Matthew’s is the only description of the Last Judgment in any of the Gospels.  It is Jesus’ last discourse recorded by Matthew before the events of the Passion begin to unfold.  In the vision he presents in today’s Gospel, Christ is the king who sits in judgment “as a shepherd separates sheep from goats.”   Mercy and charity will be the standards for determining one’s entry into the future kingdom of God.


In nations ruled by a royal family, the concept of monarchy is based on two premises: that the king rules by “divine right,” that is, by the authority of God; and that the character of the entire nation is vested in their king, sometimes expressed in the idea of the sovereign being the “father” of his children, the governed.  In this light, Christ is indeed King.  Jesus is the anointed one of God, the Christus, the Messiah raised up by the Father.  And he is the very essence of his people, the Church.  His Gospel is the bond that unites us as Church; the Eucharist, his body, gives life to that Church. 

To claim that Christ is our “King,” to proclaim ourselves to be “Christians,” demands a clear and conscious decision by each of us, not passive compliance to a “herd” spirituality.  To truly celebrate this feast means to welcome Christ not just into the compartments and slots of our lifestyles marked “religion” but into every thread and fiber of the fabric of our lives.

The reign of Christ begins when we see one another as Christ. The true value of every human life is the light that God kindles within each one of us; our worth is found in the love of God that our lives reveal to the world. 

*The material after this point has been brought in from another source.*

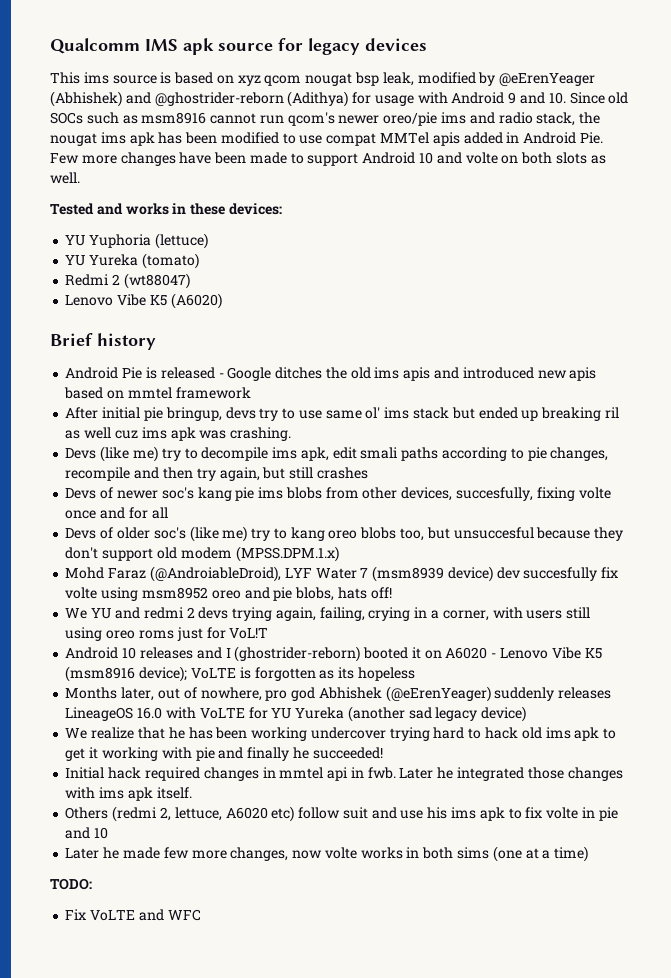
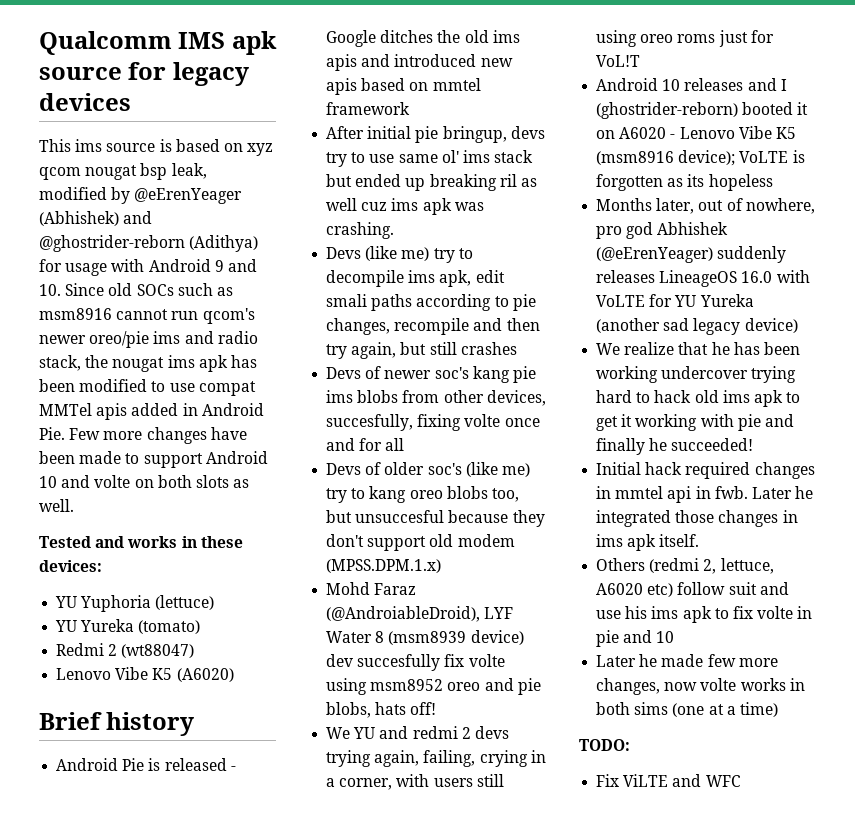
[360,568,369,578] 7 -> [375,631,385,643] 8
[65,787,96,799] with -> [782,510,798,523] in
[90,910,136,921] VoLTE -> [623,774,669,787] ViLTE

Before God, we stand as brothers and sisters; before God, the distinctions of class and culture that separate us disappear; before God, we are all loved without condition or limit.  Jesus’ parable of the sheep and the goats challenges us to see the world in the light of God’s compassion: as a community that is centered in the holiness of God that dwells within every man, woman and child; a community that sees deeper than the externals of race, nationality, culture and language in order to behold the love of God animating the lives of all who draw breath; a community that reflects the compassion and mercy of God in our care for one another.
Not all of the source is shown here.